12571. A LA DUCHESSE RÉGNANTE DE SAXE-GOTHA A GOTHA.

Meissen, 4 décembre 1760.

Madame. Je comprends que bien des raisons vous empêchent de m'accorder la faveur que je vous ai peut-être trop inconsidérément demandée.138-1 Je n'en hais que plus nos ennemis, puisqu'ils en agissent si tyranniquement et que, s'ils ne peuvent gagner les cœurs, ils veulent au moins contraindre les intentions et gêner jusqu'aux sentiments de bienveillance et d'amitié. Je sais que le prince Ferdinand doit agir; je ne sais ce qui l'arrête, et je m'étonne qu'il ait toléré si longtemps les Français et les Saxons dans une position dont il doit avoir prévu les conséquences.

Mais, Madame, que me pronostiquez-vous pour l'année prochaine?
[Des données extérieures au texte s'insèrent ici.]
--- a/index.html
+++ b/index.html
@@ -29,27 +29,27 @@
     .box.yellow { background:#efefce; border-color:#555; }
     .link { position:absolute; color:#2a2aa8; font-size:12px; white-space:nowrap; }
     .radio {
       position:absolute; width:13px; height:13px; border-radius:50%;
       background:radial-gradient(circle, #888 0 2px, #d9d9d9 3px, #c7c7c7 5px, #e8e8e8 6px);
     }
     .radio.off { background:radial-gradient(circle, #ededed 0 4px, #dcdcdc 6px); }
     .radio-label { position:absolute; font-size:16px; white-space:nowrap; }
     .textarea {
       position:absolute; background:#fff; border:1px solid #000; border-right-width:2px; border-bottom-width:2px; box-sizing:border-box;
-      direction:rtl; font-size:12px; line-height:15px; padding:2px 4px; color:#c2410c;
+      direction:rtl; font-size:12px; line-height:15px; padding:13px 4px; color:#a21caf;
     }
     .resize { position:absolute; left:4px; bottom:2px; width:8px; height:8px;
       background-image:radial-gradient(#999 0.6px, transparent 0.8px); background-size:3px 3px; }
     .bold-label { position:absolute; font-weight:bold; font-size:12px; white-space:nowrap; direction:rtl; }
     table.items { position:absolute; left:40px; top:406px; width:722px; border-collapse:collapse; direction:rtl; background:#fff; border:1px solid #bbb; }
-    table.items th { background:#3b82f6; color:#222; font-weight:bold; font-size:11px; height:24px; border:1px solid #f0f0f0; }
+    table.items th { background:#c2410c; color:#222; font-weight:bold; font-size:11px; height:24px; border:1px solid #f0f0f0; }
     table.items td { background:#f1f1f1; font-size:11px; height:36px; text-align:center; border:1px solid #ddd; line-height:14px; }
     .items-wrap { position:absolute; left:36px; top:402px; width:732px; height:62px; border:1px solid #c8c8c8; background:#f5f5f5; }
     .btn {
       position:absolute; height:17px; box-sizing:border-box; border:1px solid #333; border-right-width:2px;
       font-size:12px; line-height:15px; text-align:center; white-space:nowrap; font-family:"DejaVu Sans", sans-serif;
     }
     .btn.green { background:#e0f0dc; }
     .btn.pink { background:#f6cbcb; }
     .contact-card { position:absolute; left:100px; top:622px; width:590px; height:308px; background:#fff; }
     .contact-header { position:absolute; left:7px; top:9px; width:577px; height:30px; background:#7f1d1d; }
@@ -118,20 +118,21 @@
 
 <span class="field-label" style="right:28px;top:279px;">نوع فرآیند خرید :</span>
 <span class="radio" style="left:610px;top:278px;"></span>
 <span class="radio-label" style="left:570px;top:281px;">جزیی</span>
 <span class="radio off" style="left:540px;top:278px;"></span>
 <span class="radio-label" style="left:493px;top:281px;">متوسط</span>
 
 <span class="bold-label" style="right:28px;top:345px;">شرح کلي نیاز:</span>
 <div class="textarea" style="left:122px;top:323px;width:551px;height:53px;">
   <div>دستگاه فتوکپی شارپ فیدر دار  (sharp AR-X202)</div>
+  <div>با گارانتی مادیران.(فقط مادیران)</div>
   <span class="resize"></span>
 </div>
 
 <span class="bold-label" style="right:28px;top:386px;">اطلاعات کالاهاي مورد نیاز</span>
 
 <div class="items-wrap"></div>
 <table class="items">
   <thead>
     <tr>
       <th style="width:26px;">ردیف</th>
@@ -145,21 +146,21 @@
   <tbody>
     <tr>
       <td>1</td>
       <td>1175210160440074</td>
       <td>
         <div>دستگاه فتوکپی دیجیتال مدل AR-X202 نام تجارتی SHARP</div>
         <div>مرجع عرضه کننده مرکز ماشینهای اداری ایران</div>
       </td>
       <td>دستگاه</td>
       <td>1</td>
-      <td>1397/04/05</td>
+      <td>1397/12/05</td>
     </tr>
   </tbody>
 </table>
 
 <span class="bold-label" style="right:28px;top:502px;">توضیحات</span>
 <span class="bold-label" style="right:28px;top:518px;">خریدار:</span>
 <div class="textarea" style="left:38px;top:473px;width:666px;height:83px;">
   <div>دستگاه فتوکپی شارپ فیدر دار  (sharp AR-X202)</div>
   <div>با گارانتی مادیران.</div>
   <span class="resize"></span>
Encore la guerre et les mêmes situations désespérées dont un hasard favorable m'a su tirer cette année? Je vous le confesse, cette situation est insupportable, et je ne puis envisager cet avenir qu'en frémissant. C'est comme si l'on disait à un homme : « Vous êtes tombé deux fois dans la mer, sans vous noyer; jetez-vous-y encore! » — Ne répondrait-il pas : « Je rends grâce à mon destin de m'avoir préservé deux fois des dangers éminents que j'ai courus; si je mets ce destin à trop d'épreuves, il m'abandonnera comme un téméraire incorrigible »? — Voilà, Madame, entre vous et moi, ce que je pense de tout ceci. J'en reviens à ce vieux proverbe qui, tout trivial qu'il est, n'en est pas moins vrai : « Tant va la cruche à l'eau qu'elle se brise à la fin. » Un malheureux moment peut tout renverser, et, d'ailleurs, comment nous flatter de la fortune malgré ce nombre accablant d'ennemis qui conjure ma perte ?
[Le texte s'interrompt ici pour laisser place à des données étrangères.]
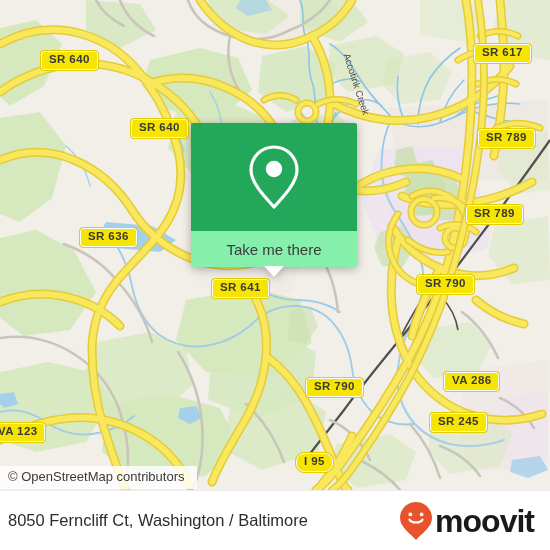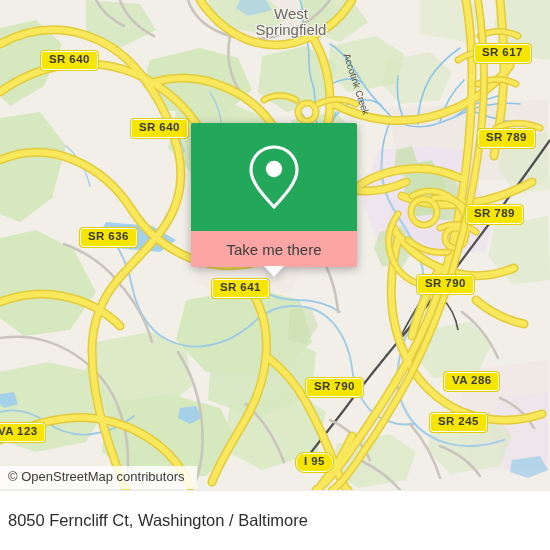--- a/index.html
+++ b/index.html
@@ -65,21 +65,21 @@
     filter:drop-shadow(0 2px 5px rgba(0,0,0,0.30));
   }
   #popup-head {
     height:108px;
     background:#22A75B;
     border-radius:2px 2px 0 0;
     display:flex; align-items:center; justify-content:center;
   }
   #popup-btn {
     height:36px;
-    background:#fca5a5;
+    background:#86efac;
     border-radius:0 0 2px 2px;
     display:flex; align-items:center; justify-content:center;
     color:#3C3C3C;
     font-size:15px;
     cursor:pointer;
   }
   #popup-tail {
     position:absolute;
     left:50%; margin-left:-10px; bottom:-10px;
     width:0; height:0;
@@ -381,22 +381,20 @@
                    C394,406 376,434 358,460 C346,478 336,488 332,490"></path>
         </g>
         <g fill="none" stroke="#F9E85C" stroke-width="5" stroke-linecap="round">
           <path d="M478,0 C482,26 484,52 484,78 C484,112 480,146 474,180
                    C468,214 460,246 450,278 C440,312 426,344 410,376
                    C394,406 376,434 358,460 C346,478 336,488 332,490"></path>
         </g>
       </g>
     </svg>
 
-    <div class="place-label" style="left:236px; top:6px; width:110px;">West
-Springfield</div>
 
     <div class="creek-label" style="left:352px; top:52px; transform:rotate(72deg);">Accotink Creek</div>
 
     <div class="shield" style="left:41px;  top:51px;">SR 640</div>
     <div class="shield" style="left:131px; top:119px;">SR 640</div>
     <div class="shield" style="left:80px;  top:228px;">SR 636</div>
     <div class="shield" style="left:212px; top:279px;">SR 641</div>
     <div class="shield" style="left:-10px; top:423px;">VA 123</div>
     <div class="shield" style="left:306px; top:378px;">SR 790</div>
     <div class="shield" style="left:296px; top:453px;border-radius:8px;">I 95</div>
@@ -416,15 +414,24 @@
       </div>
       <div id="popup-btn">Take me there</div>
       <div id="popup-tail"></div>
     </div>
 
     <div id="attribution">© OpenStreetMap contributors</div>
   </div>
 
   <div id="footer">
     <div id="footer-title">8050 Ferncliff Ct, Washington / Baltimore</div>
+    <div id="brand">
+      <svg width="36" height="40" viewBox="0 0 36 40">
+        <path d="M18 1 C9.2 1 2 8.2 2 17 C2 26.5 13 33 18 39 C23 33 34 26.5 34 17 C34 8.2 26.8 1 18 1 Z" fill="#E8522D"></path>
+        <circle cx="12.4" cy="13.4" r="1.9" fill="#FFFFFF"></circle>
+        <circle cx="23.6" cy="13.4" r="1.9" fill="#FFFFFF"></circle>
+        <path d="M11.5 18.6 C13.6 22.4 22.4 22.4 24.5 18.6" fill="none" stroke="#FFFFFF" stroke-width="2.2" stroke-linecap="round"></path>
+      </svg>
+      <span id="brand-word">moovit</span>
+    </div>
   </div>
 
 </div>
 
 </body></html>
Votre correspondant de Londres me fait bien de l'honneur;138-2 mais, Madame, s'il avait vu une de ces batailles de ses yeux, il en conserverait une juste horreur, et il conviendrait que, de toutes les passions des hommes, l'ambition est la plus funeste au genre humain. Daignez faire, Madame, des assurances de mon estime à M. le Duc.

Je pars dans quelques jours pour Leipzig, d'où je compte faire des<139> changements qui tendront à ménager le duché d'Altenburg et, s'il se peut, à contribuer, avec l'aide du prince Ferdinand, à vous délivrer de l'importun voisinage de vos fâcheux.
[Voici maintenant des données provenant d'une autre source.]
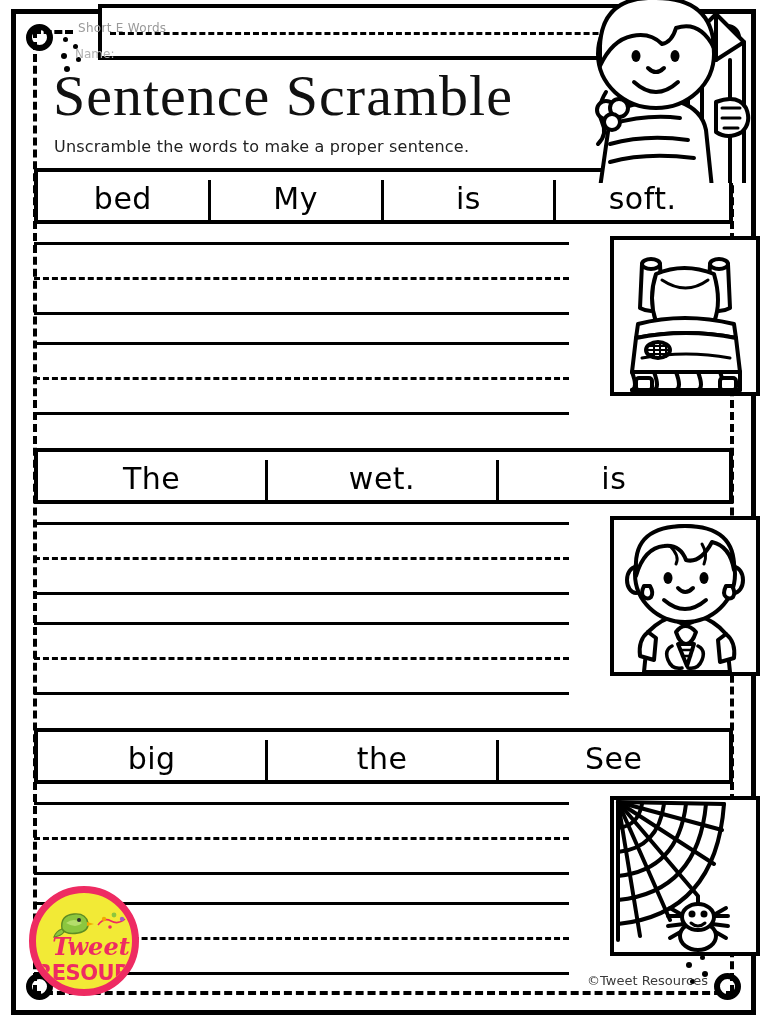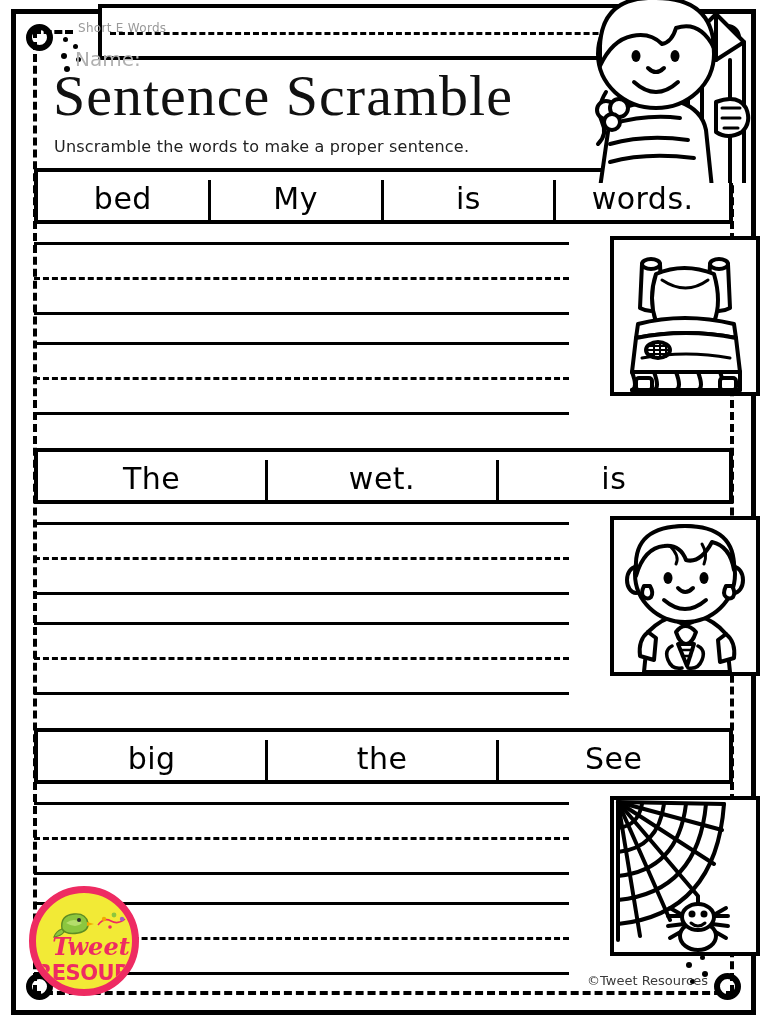--- a/index.html
+++ b/index.html
@@ -103,21 +103,21 @@
     font-size: 12px;
     color: #9a9a9a;
     letter-spacing: 0.3px;
     white-space: nowrap;
   }
   .name-label {
     position: absolute;
     left: 52px;
     top: 33px;
     font-family: "DejaVu Sans", sans-serif;
-    font-size: 20px;
+    font-size: 12px;
     color: #b0b0b0;
     white-space: nowrap;
   }
 
   .name-box {
     position: absolute;
     left: 98px;
     top: 4px;
     width: 580px;
     height: 56px;
@@ -399,21 +399,21 @@
       <div class="word-cell">
           <span>bed</span>
         </div>
       <div class="word-cell">
           <span>My</span>
         </div>
       <div class="word-cell">
           <span>is</span>
         </div>
       <div class="word-cell">
-          <span>words.</span>
+          <span>soft.</span>
         </div>
     </div>
     <div class="writing-area">
       <div class="line-group lg-a">
         <div class="ln ln-solid ln-top"></div>
         <div class="ln ln-dash ln-mid"></div>
         <div class="ln ln-solid ln-bottom"></div>
       </div>
       <div class="line-group lg-b">
         <div class="ln ln-solid ln-top"></div>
Je suis avec tous les sentiments de la plus parfaite considération et d'estime, Madame, votre fidèle cousin et serviteur

Federic.

Nach der Ausfertigung im Herzogl. Haus- und Staatsarchiv zu Gotha. Eigenhändig.



138-1 Die Herzogin hatte auf den Vorschlag des Königs (vergl. S. 104. Anm. 2), [Gotha] 28. November, erwidert: „Le duc de Württemberg n'a pas encore quitté nos environs . . Le prince Xavier est à Kreuzburg, et ses Saxons occupent plusieurs de nos villages. M. de Stainville . . est à Langensalz avec un détachement fort proche d'ici. Nous sommes continuellement menacés d'exécution par le duc de Broglie . . . Toutes ces considérations ne nous permettent pas de nous éloigner d'ici.“

138-2 Die Herzogin hatte einen nicht mehr vorliegenden „extrait de la lettre d'Angleterre qu'un certain Schräder m'écrivit, il y a deux ans“ mit übersandt.